Bombay blues
When I was a little girl in the 80s, I spent four years in Bombay. My parents and I lived in a small apartment on Warden Road, close to Breach Candy hospital and down the road from the shops owned by brothers Amarsons and Premsons. Every day our community darwan would escort me and some of the neighbours' kids through back lanes to our school, Green Lawns. In the evenings, when I wasn't playing with my friends, I'd go for walks with my mother across the street to the park by the sea or for pony rides nearby. Even at that age, somehow I knew how glamorous Warden Road was with glitzy shops like Benzer and fast food joints like Yankee Doodle that served the first hamburgers I ever ate.
Soon after, my family moved to Calcutta. At first, I missed my friends and the bright lights of Bombay but gradually the memories faded. Only the idea of the city never did.
When I was growing up in Calcutta, my hometown, despite its size, always felt somewhat provincial. It was never perceived to be as cool as the other metropolises like Delhi, Bangalore and Bombay. Especially Bombay where women, we were told, felt safe at all hours of the night, and everyone wore exactly what they wanted.
Perhaps owing partly to its representation in Bollywood films, Bombay assumed a mythic stature over the years. It was the big bad city, known for its fast-paced lifestyle, extremely high cost of living and proximity to film stars and other wealthy folk. Hindi movies have often portrayed Bombay as the city of dreams to which people from villages and small towns travel. Many wide-eyed characters migrated to Bombay with nothing but shirts on their backs to try and eke out a living because they'd heard of the opportunities there.

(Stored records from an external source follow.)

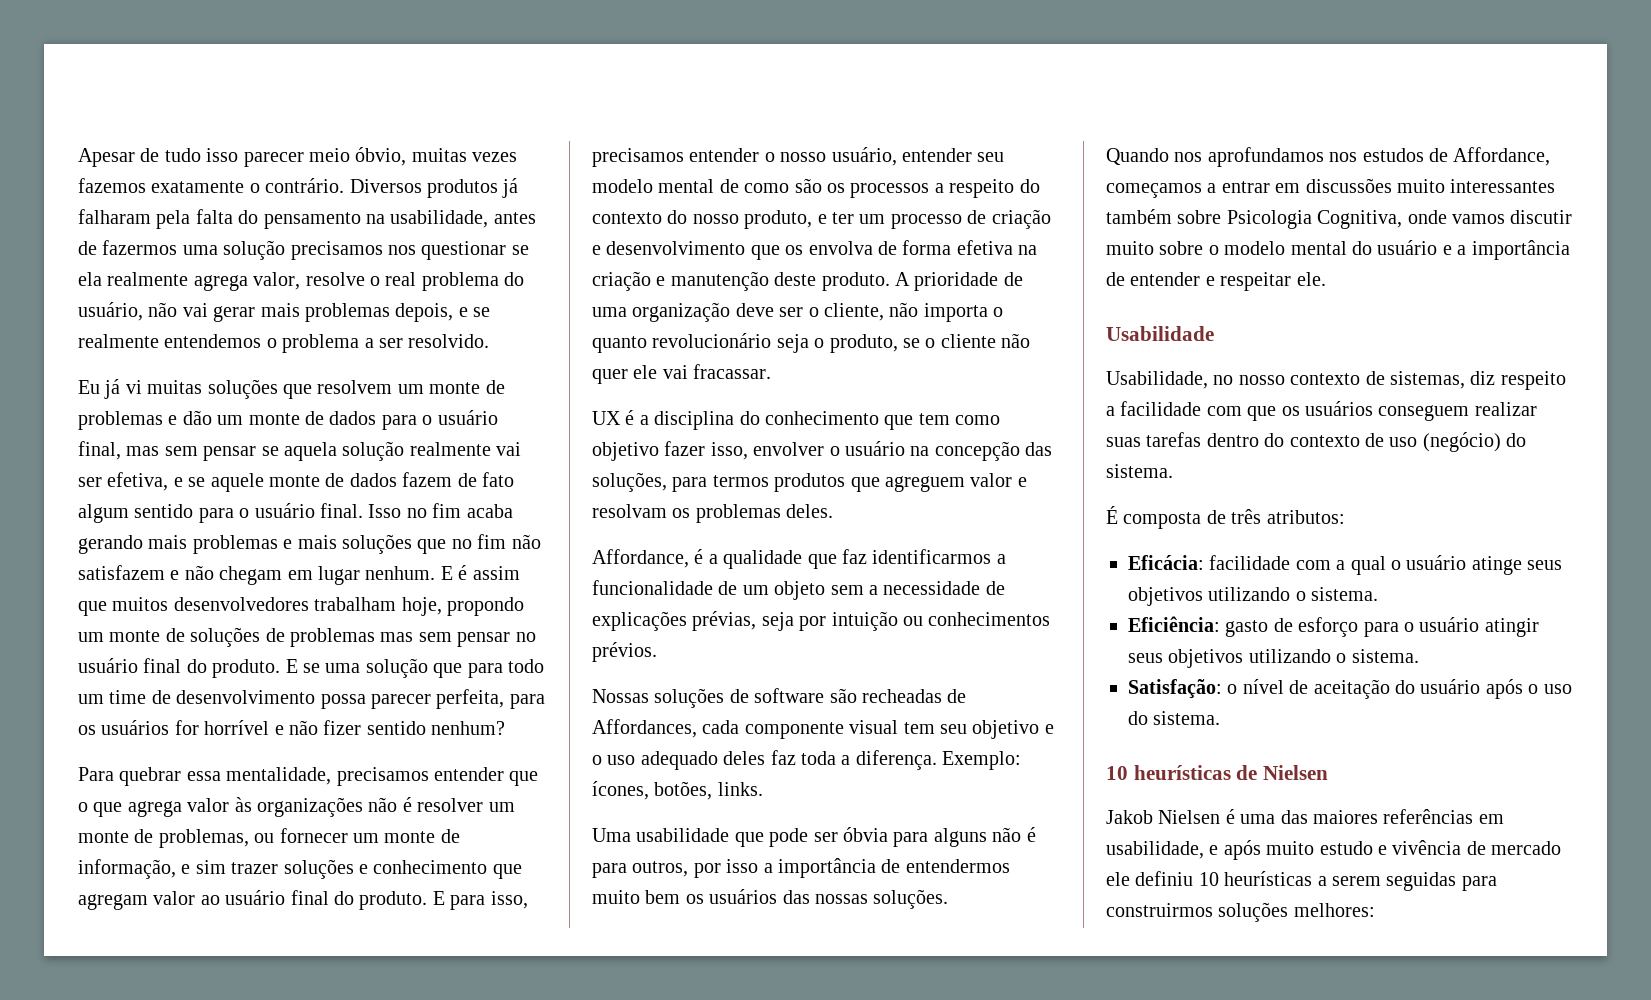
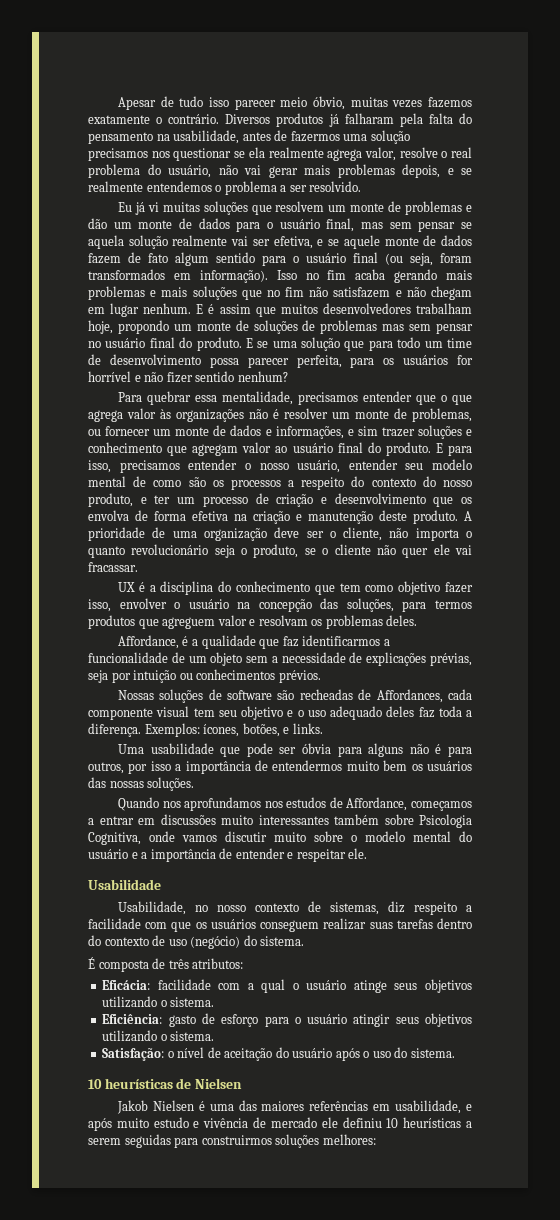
- Eu já vi muitas soluções que resolvem um monte de problemas e dão um monte de dados para o usuário final, mas sem pensar se aquela solução realmente vai ser efetiva, e se aquele monte de dados fazem de fato algum sentido para o usuário final.
+ Eu já vi muitas soluções que resolvem um monte de problemas e dão um monte de dados para o usuário final, mas sem pensar se aquela solução realmente vai ser efetiva, e se aquele monte de dados fazem de fato algum sentido para o usuário final (ou seja, foram transformados em informação).
- Para quebrar essa mentalidade, precisamos entender que o que agrega valor às organizações não é resolver um monte de problemas, ou fornecer um monte de informação, e sim trazer soluções e conhecimento que agregam valor ao usuário final do produto.
+ Para quebrar essa mentalidade, precisamos entender que o que agrega valor às organizações não é resolver um monte de problemas, ou fornecer um monte de dados e informações, e sim trazer soluções e conhecimento que agregam valor ao usuário final do produto.
- Exemplo: ícones, botões, links.
+ Exemplos: ícones, botões, e links.

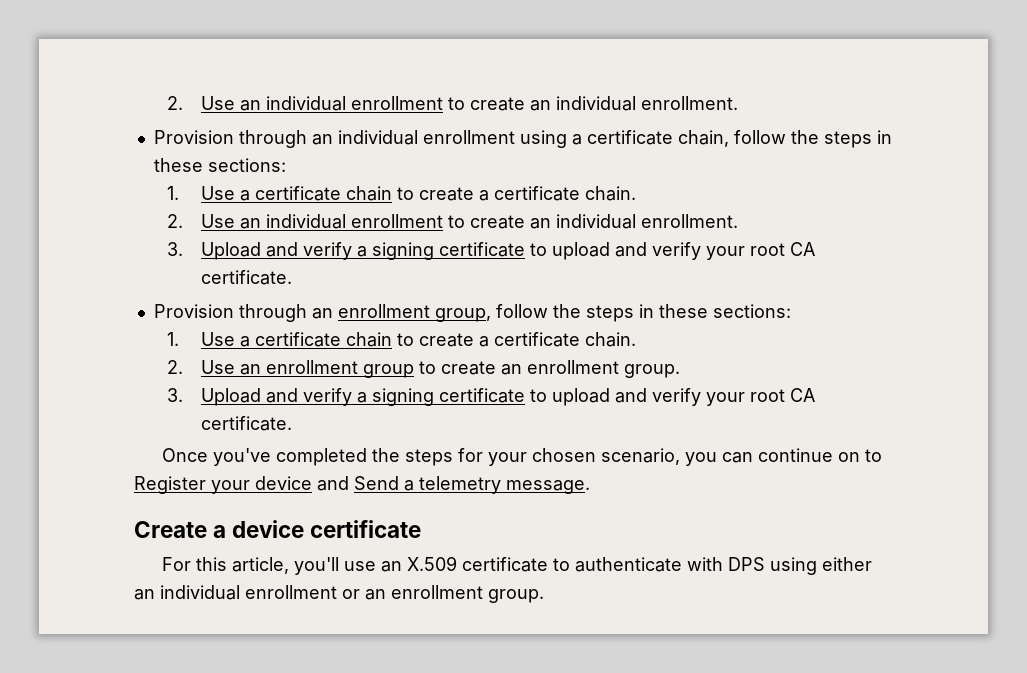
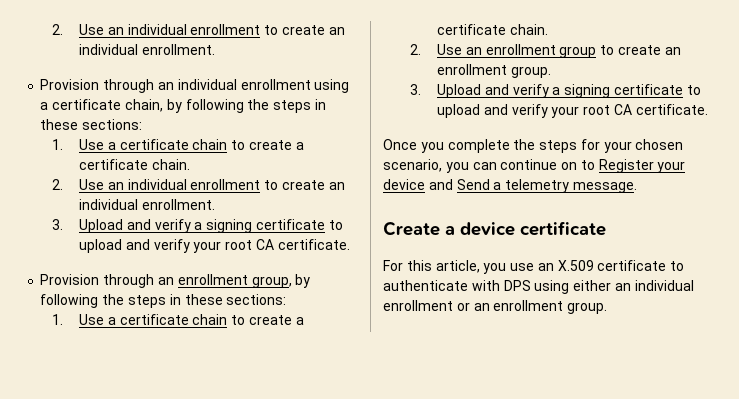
- Provision through an individual enrollment using a certificate chain, follow the steps in these sections:
+ Provision through an individual enrollment using a certificate chain, by following the steps in these sections:
- Provision through an enrollment group, follow the steps in these sections:
+ Provision through an enrollment group, by following the steps in these sections:
- Once you've completed the steps for your chosen scenario, you can continue on to Register your device and Send a telemetry message.
+ Once you complete the steps for your chosen scenario, you can continue on to Register your device and Send a telemetry message.
- For this article, you'll use an X.509 certificate to authenticate with DPS using either an individual enrollment or an enrollment group.
+ For this article, you use an X.509 certificate to authenticate with DPS using either an individual enrollment or an enrollment group.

There was always the iconic shot of a newcomer looking overwhelmed in the large city, with the voiceover commenting on the city's largesse and cruelty all at once. The famous song from the 1956 Guru Dutt film, "C.I.D.", sums up the romantic aspects of Bombay's hardships and mystique.
Whether it's the Arabian Sea that flows alongside the city, making sea-facing neighbourhoods like Marine Drive and Worli look lovely by day or night or the possibility of bumping into Bollywood stars at the airport or at a nightclub, or the heritage buildings and architecture of south Bombay - ranging from Art Deco to neo-Gothic - or the legendary costs of real estate, the city has taken on an aura of glamour and sophistication that, like most auras, is misleading.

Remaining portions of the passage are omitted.